The Handmaid’s Tale 3, la recensione: il terzo atto che passa all’azione
La recensione della terza stagione di The Handmaid’s Tale 3, su TIMVISION dal 6 giugno 2019, che porta il racconto con protagonista Elisabeth Moss a mostrare l’aspetto rivoluzionario di June
Gilead è ancora lì, sui piccoli schermi, e da lontano ci osserva, ci minaccia e ci inquieta. Per fortuna, però, c’è anche June (Elisabeth Moss), il cui sguardo, ora, è decisamente ben differente da quello che abbiamo conosciuto. La terza stagione di The Handmaid’s Tale, che debutta oggi, 6 giugno 2019, su TIMVISION con i primi tre episodi, è il perfetto terzo atto di un racconto la cui evoluzione rispecchia sempre di più i nostri tempi.
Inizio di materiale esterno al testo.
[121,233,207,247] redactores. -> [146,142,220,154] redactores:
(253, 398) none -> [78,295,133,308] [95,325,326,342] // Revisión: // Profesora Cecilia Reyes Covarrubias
La prima stagione dell’acclamata serie Hulu aveva colpito per il mondo distopico che era riuscita a portare in scena: dal libro di Margaret Atwood (che, udite bene, sta lavorando ad un sequel letterario, “The Testaments”) alla serie tv, The Handmaid’s Tale aveva scosso l’opinione pubblica, acceso dibattiti e fatto pensare che non sarebbe stato possibile essere ancora più cupi. La smentita è arrivata con la seconda stagione, sicuramente non una passeggiata dal punto di vista emotivo, ma che è servita a porre le basi per il terzo atto rappresentato, appunto, dalla terza stagione.
-Attenzione: spoiler-
Se nella seconda stagione la protagonista, ormai chiamata definitivamente con il suo nome di battesimo e non da Ancella, ha affrontato una gravidanza, la rassegnazione e quindi il distacco dalla figlia appena nata, nella terza deciderà di alzare la testa.
The Handmaid’s Tale 3 è la stagione della rivolta, tanto auspicata nelle prime due stagioni ma vista ancora da lontano. Ora, invece, è arrivato il momento di passare dalle parole ai fatti: la prima a pensarla così è proprio la protagonista, che sceglie di non scappare in Canada e salvarsi, ma di affidare la figlia ad Emily (Alexis Bledel) e di restare a Gilead per combattere il nemico dall’interno.
Ad aiutarla, oltre ad alcune Ancelle ribelli, anche un insolito alleato, il Comandante Joseph Lawrence (Bradley Whitford), ed alcune Marte. E’ così che The Handmaid’s Tale cambia nuovamente forma e passa da una semplice seppur ipnotica rappresentazione dei fatti ad un thriller in cui l’azione determinerà il futuro dei suoi protagonisti.
Un vento di ribellione, quello a cui assistiamo, che soffia in due direzioni: una è quella dei personaggi sottomessi (leggasi le Ancelle e le Marte), l’altra è quella dell’intero universo femminile della serie. Vista come la nemesi di June nelle prime due stagioni, Serena (Yvonne Strahovski), ora, non diventa alleata della Rivoluzione ma inizia a percepire che qualcosa di sbagliato, nel regime che ha sostenuto, c’è. Ed anche in Canada, dove ritroviamo Moira (Samira Wiley), gli echi di quanto sta succedendo in Gilead arrivano, influenzando pareri ed alimentando timori.
All’ottima confezione presente fin dalla prima stagione, The Handmaid’s Tale ha aggiunto, nella seconda stagione prima e nella terza ora, dei tasselli che hanno alimentato quel corpo da cui è composto la serie. Se prima era immobile, pian piano si è messo in moto, e la sensazione che debba ancora iniziare a correre. The Handmaid’s Tale 3 diventa così una stagione di transizione, che non lascia nulla al caso e che, soprattutto, riesce sempre più inquietantemente a raccontare una realtà da cui scappare, quella Gilead che, a leggere alcune notizie, non è solo lì, sui piccolo schermi, ma anche qui, tra le nostre città.